● Work order: Every line with the string "trow" should be copied from the data.

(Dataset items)
= Beginning of Section =

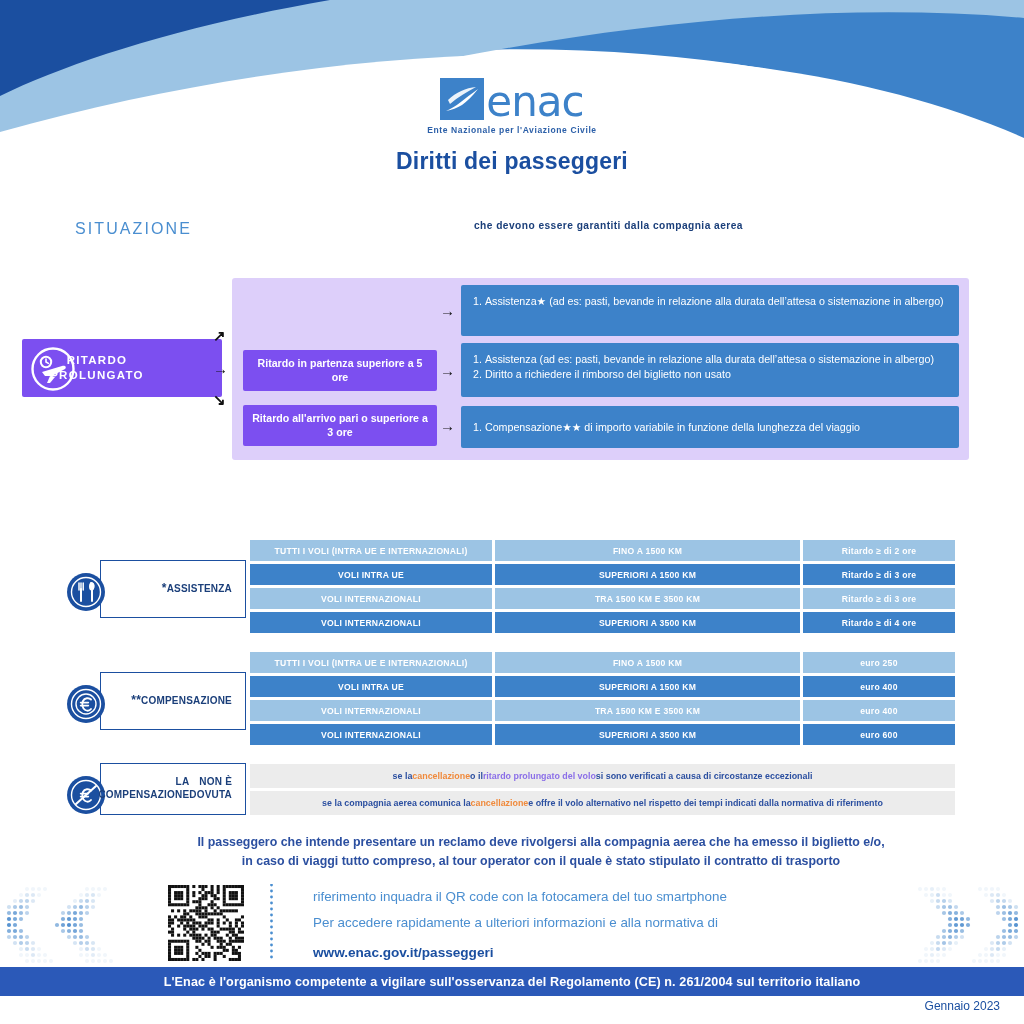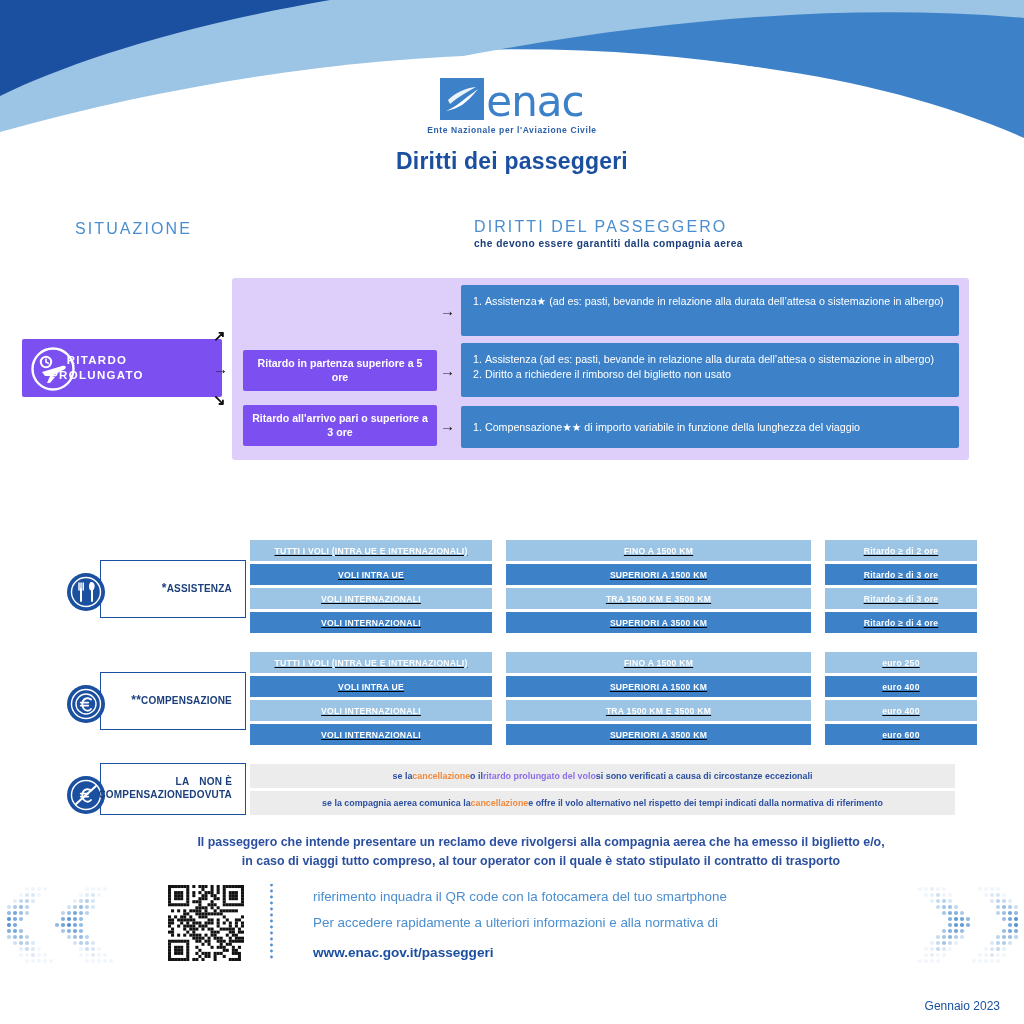--- a/index.html
+++ b/index.html
@@ -154,7 +154,6 @@
   <div class="colhead" id="head-diritti">
     <div class="bar"></div>
     <div>
-      <div class="t1">DIRITTI DEL PASSEGGERO</div>
       <div class="t2">che devono essere garantiti dalla compagnia aerea</div>
     </div>
   </div>

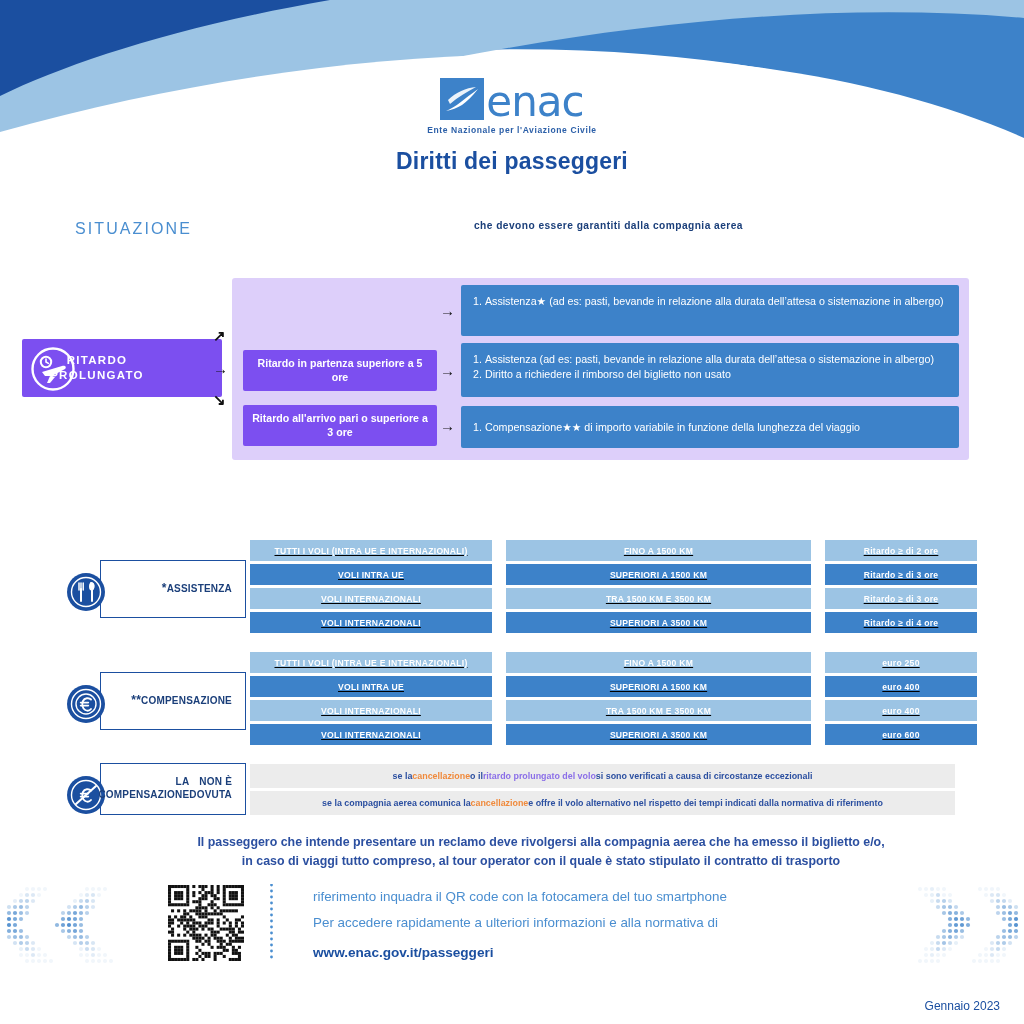--- a/index.html
+++ b/index.html
@@ -63,7 +63,7 @@
 
   
   .tbl-wrap{position:absolute;display:flex;flex-direction:column;gap:3px;}
-  .trow{display:flex;gap:14px;text-decoration:underline;}
+  .trow{display:flex;gap:3px;}
   .cell{color:#fff;font-size:8.6px;font-weight:bold;letter-spacing:.25px;
         display:flex;align-items:center;justify-content:center;height:21px;text-align:center;box-sizing:border-box;}
   .cell.c1{width:242px;}

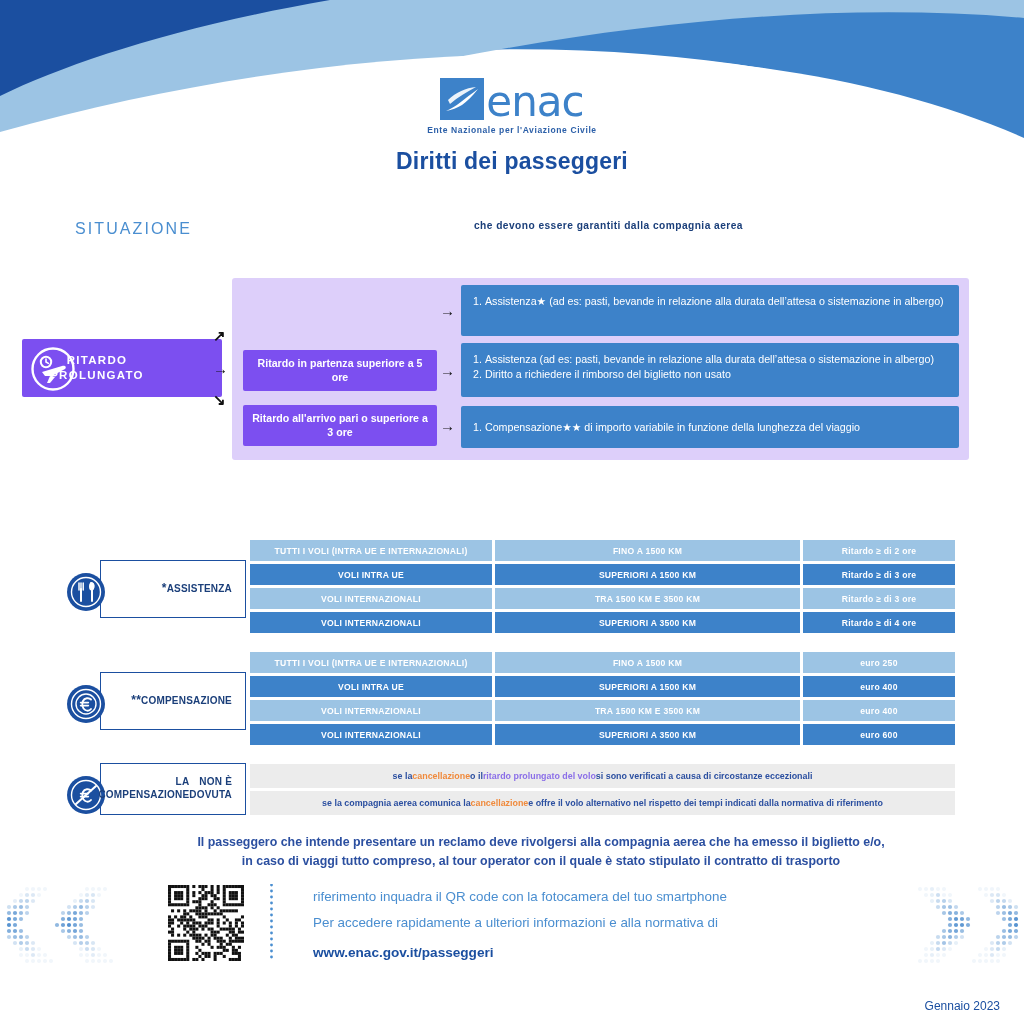--- a/index.html
+++ b/index.html
@@ -903,6 +903,9 @@
       </svg>
   </span>
 
+  <div class="footer-bar">
+    <span class="ft">L'Enac è l'organismo competente a vigilare sull'osservanza del Regolamento (CE) n. 261/2004 sul territorio italiano</span>
+  </div>
   <div class="footer-date">Gennaio 2023</div>
 
 </div>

= End of Section =

● Written response:
-  .trow{display:flex;gap:14px;text-decoration:underline;}
+  .trow{display:flex;gap:3px;}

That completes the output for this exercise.